The best track stand ever took place early one cold morning at the third traffic light of the Palo Alto trifecta.  This roadie-commmuter balanced on two wheels, frozen, poised, motionless, giant swirls of steam from a neighboring car rising around his pedals and eddying around his top bar.  Cue the power chords.  When the light turned green flights of angels swirled around his head and crowned him with laurel leaves.

Best track stands are not the norm.  Craptastic track stands are the norm.

Case in point would be the intersection by the Mountain View REI with Charleston running alongside.  Light turns red.  The pseudo-roadie wearing his spandex like a sausage wears an intestine sidles up.  A steady stream of cars who have, you know, a green light, are driving into the shopping center to his right.  He sortof gets into his track stand position but his bicycle creeps forward.  He wiggles like a three year old with crossed legs.  He oozes a little into the intersection.  The cars check their progress like nervous sheep being approached by an electric fence.  He staggers forward by inches until he is about 40% of the way into the intersection and the cars have to swerve into oncoming traffic to avoid him.

I see one of these drivers.  He looks pissed.

The light changes.  Pseudo-roadie's ears go forward like an intelligent Golden Retriever dog.  Unfortunately, if he biked by here more than once every three years he'd know that the next light is a green arrow for the other direction.  It's still red for him.  He's now progressed well into the middle of the road but lacks the cojones to actually go for it.  The cars drag their way around him as if he were a large rotting log caught in mid-stream.

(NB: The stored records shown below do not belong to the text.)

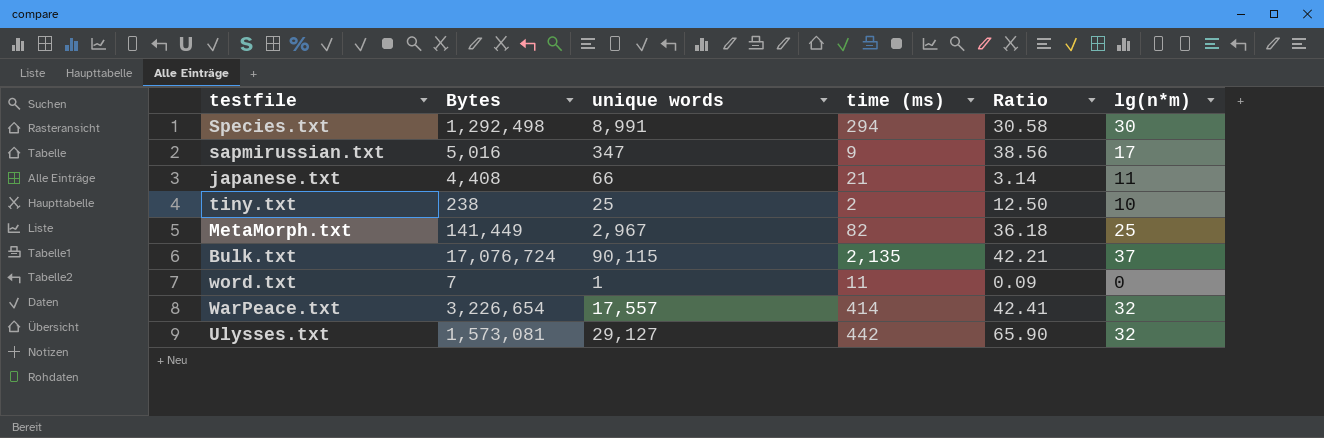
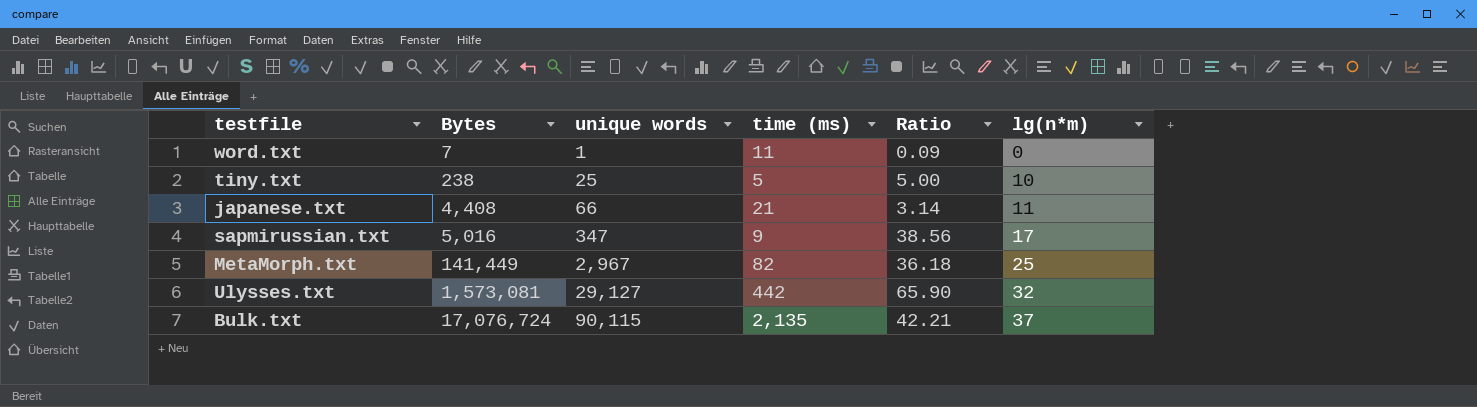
row order: none -> Bytes ascending
row Species.txt: 1,292,498 | 8,991 | 294 | 30.58 | 30 -> none
row WarPeace.txt: 3,226,654 | 17,557 | 414 | 42.41 | 32 -> none
tiny.txt | time (ms): 2 -> 5
tiny.txt | Ratio: 12.50 -> 5.00

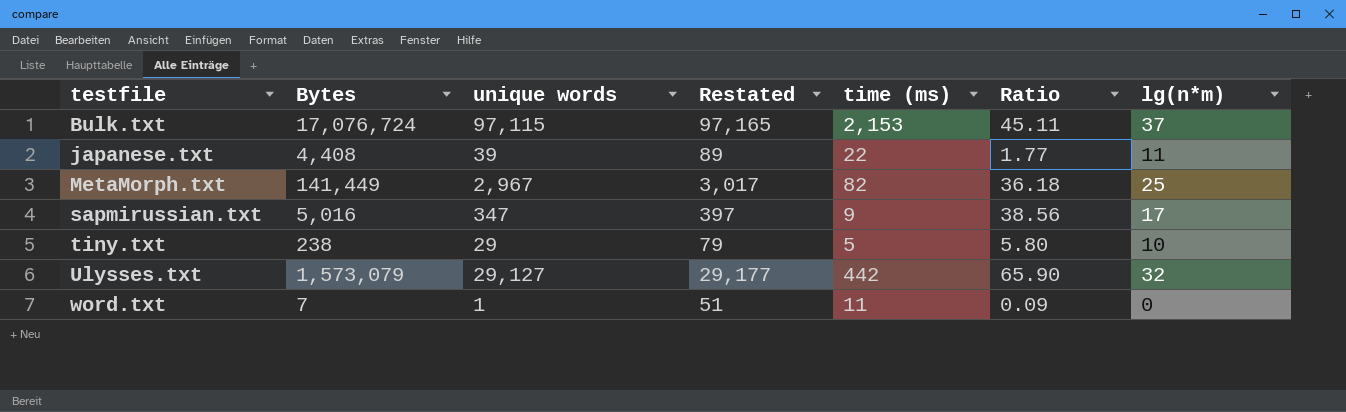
row order: Bytes ascending -> testfile ascending
column Restated | formula: none -> [unique words] + 50
Bulk.txt | unique words: 90,115 -> 97,115
Bulk.txt | time (ms): 2,135 -> 2,153
Bulk.txt | Ratio: 42.21 -> 45.11
japanese.txt | unique words: 66 -> 39
japanese.txt | time (ms): 21 -> 22
japanese.txt | Ratio: 3.14 -> 1.77
tiny.txt | unique words: 25 -> 29
tiny.txt | Ratio: 5.00 -> 5.80
Ulysses.txt | Bytes: 1,573,081 -> 1,573,079

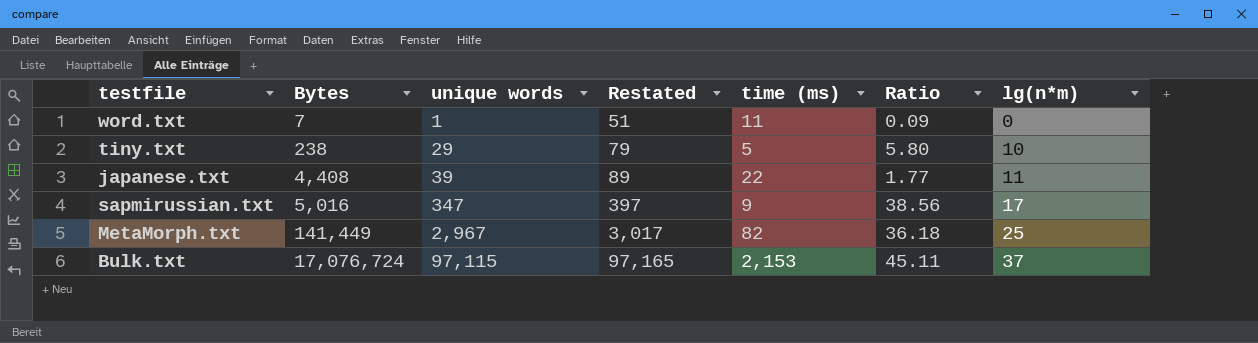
row order: testfile ascending -> Bytes ascending
row Ulysses.txt: 1,573,079 | 29,127 | 29,177 | 442 | 65.90 | 32 -> none

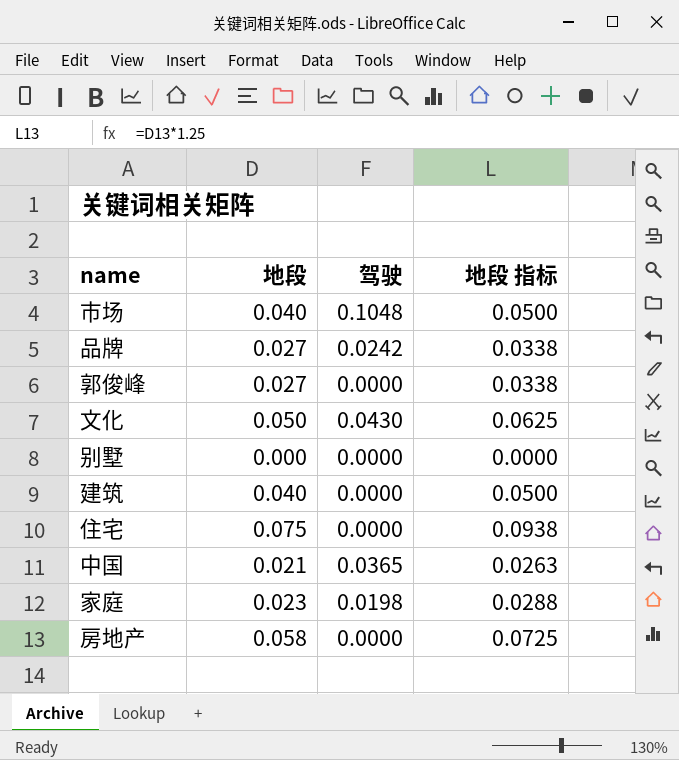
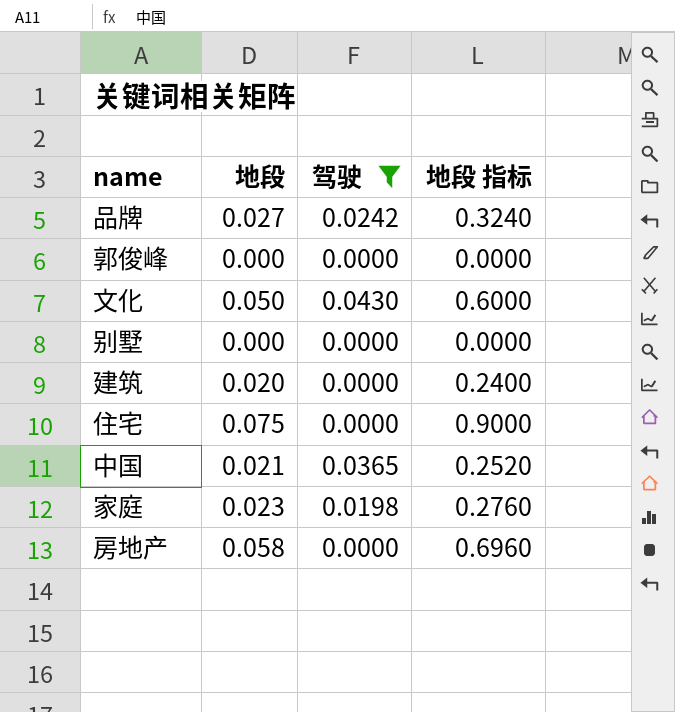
filter: none -> 驾驶 != 0.1048
column 地段 指标 | formula: [地段] * 1.25 -> [地段] * 12
郭俊峰 | 地段: 0.027 -> 0.000
建筑 | 地段: 0.040 -> 0.020

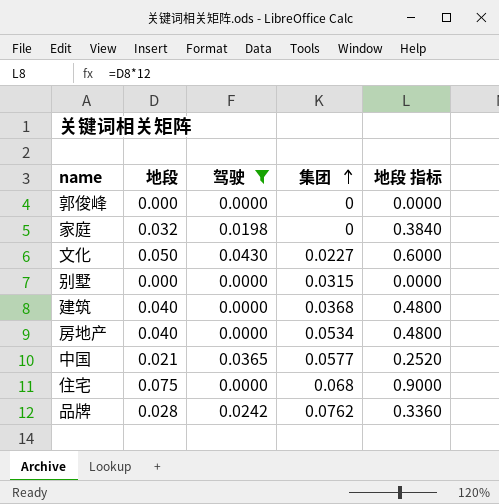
row order: none -> 集团 ascending
column 集团 | position: none -> 4
家庭 | 地段: 0.023 -> 0.032
家庭 | 地段 指标: 0.2760 -> 0.3840
建筑 | 地段: 0.020 -> 0.040
建筑 | 地段 指标: 0.2400 -> 0.4800
房地产 | 地段: 0.058 -> 0.040
房地产 | 地段 指标: 0.6960 -> 0.4800
品牌 | 地段: 0.027 -> 0.028
品牌 | 地段 指标: 0.3240 -> 0.3360

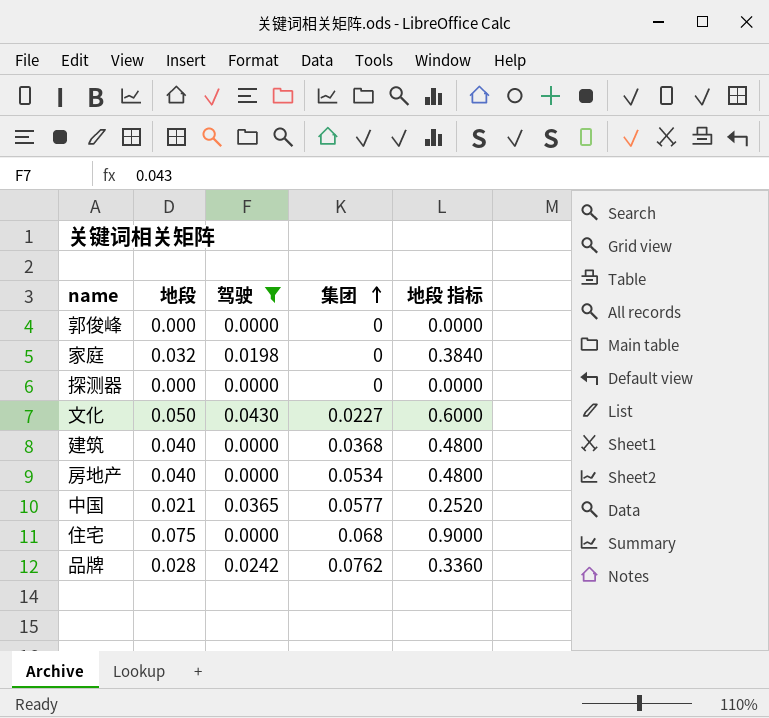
row 别墅: 0.000 | 0.0000 | 0.0315 | 0.0000 -> none
row 探测器: none -> 0.000 | 0.0000 | 0 | 0.0000

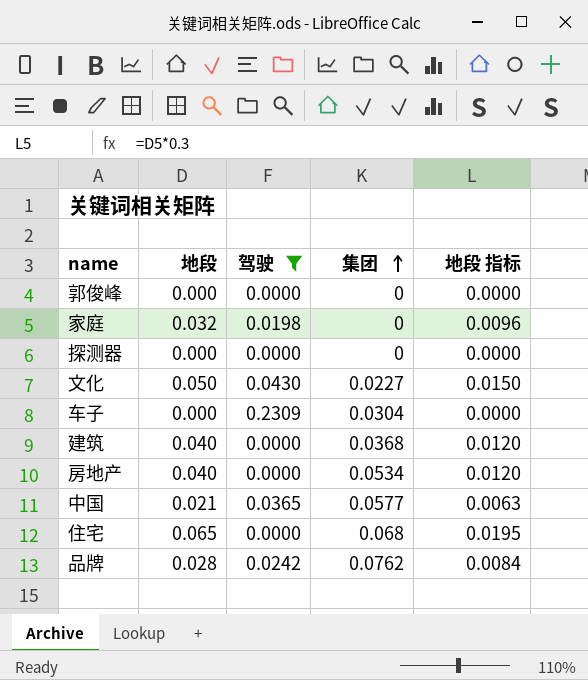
column 地段 指标 | formula: [地段] * 12 -> [地段] * 0.3
row 车子: none -> 0.000 | 0.2309 | 0.0304 | 0.0000
住宅 | 地段: 0.075 -> 0.065

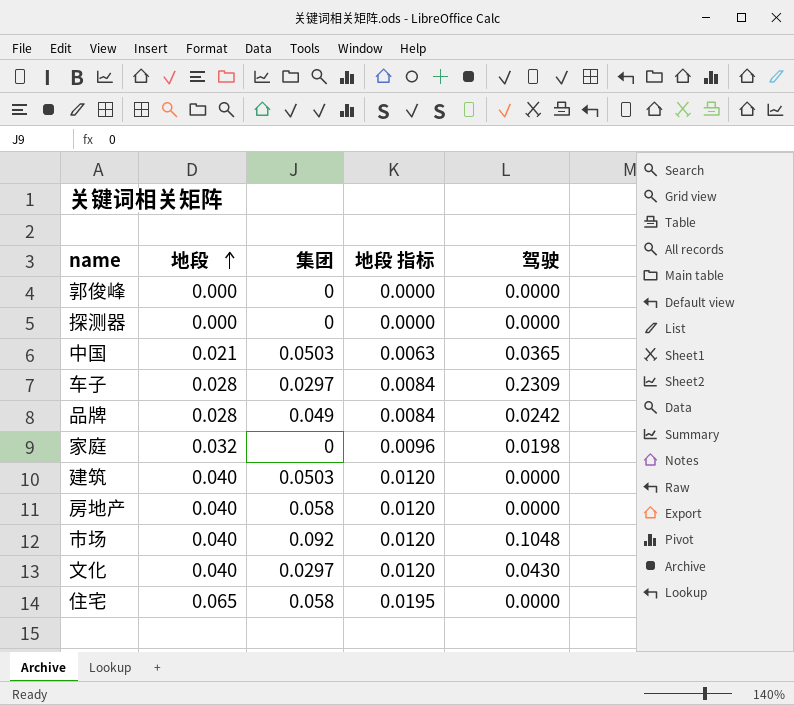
filter: 驾驶 != 0.1048 -> none
row order: 集团 ascending -> 地段 ascending
column 驾驶 | position: 3 -> 5
中国 | 集团: 0.0577 -> 0.0503
车子 | 地段: 0.000 -> 0.028
车子 | 集团: 0.0304 -> 0.0297
车子 | 地段 指标: 0.0000 -> 0.0084
品牌 | 集团: 0.0762 -> 0.049
建筑 | 集团: 0.0368 -> 0.0503
房地产 | 集团: 0.0534 -> 0.058
文化 | 地段: 0.050 -> 0.040
文化 | 集团: 0.0227 -> 0.0297
文化 | 地段 指标: 0.0150 -> 0.0120
住宅 | 集团: 0.068 -> 0.058

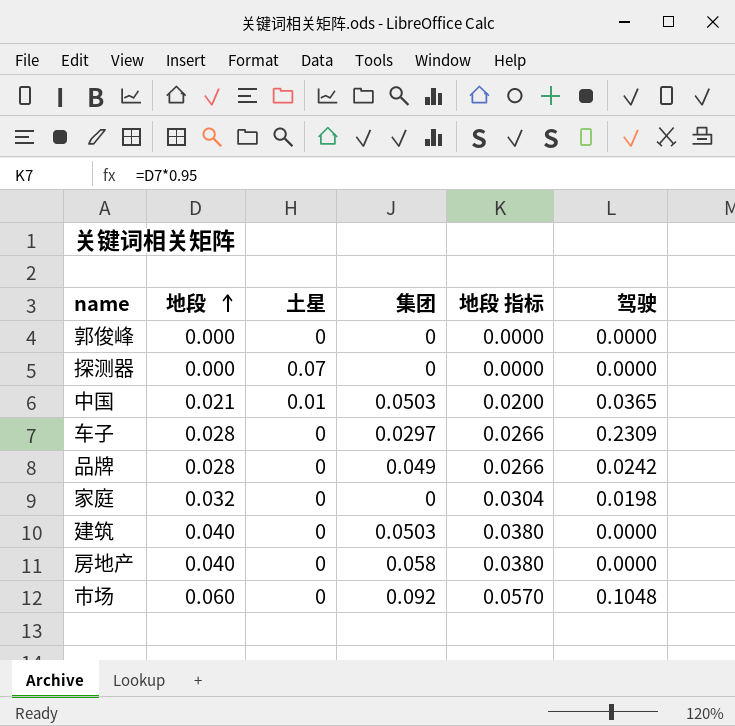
column 土星 | position: none -> 3
column 地段 指标 | formula: [地段] * 0.3 -> [地段] * 0.95
row 文化: 0.040 | 0.0297 | 0.0120 | 0.0430 -> none
row 住宅: 0.065 | 0.058 | 0.0195 | 0.0000 -> none
市场 | 地段: 0.040 -> 0.060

At long last the light turns green and I exact my revenge.  I sweep by him, safely, on his left.  Dusted by a middle-aged mom on an off-rack bicycle.  Oh the humanity.

Friday, February 11, 2011

in praise of roadies

Everyone likes to kick the roadies around.  They wear dorky clothes.  They're covered in advertisements.  They have outrageously fucking beautiful bicycles we can't afford that weigh less than our first born.  They're fast.  You think you're kicking their ass and then you realize they were adjusting their $70 bicycle socks and they put their hands back on their drop bars and smoke you without breaking a sweat.  They have teeny tiny asses but they never moon the cars no matter how hard you wish.

So why love a roady?

Each roady comes with a portable spare bicycle and this is useful.

Try this:  don't fuss with a patch kit the next time you get a flat, pull over to the side of the road, lie your bike on it's side and wait.  Within three minutes a roadie will arrive with a tiny titanium pump, compressed air, a spare tube, a spare tire, a spare wheel, a spare saddle, a new chain, and new cranks.  How can you resist?  Swill down some water and watch as they take off your wheel, use their platinum levers to get the tire off, check the tire for glass with their tongue and then replace your tube.  Gratis.

Don't worry about taking advantage of them.  They have powerful fantasies about this exact scenario every night of the week.  You, on the ride with the off-rack aluminum bicycle.  Them on their carbon fiber one-off that they privately refer to as "Stormy, Misty's Foal."  You by the side of the road and desperate.  Them, wise and powerful.

It's a match made in heaven.  Throw away your crappy portable pump and go with it.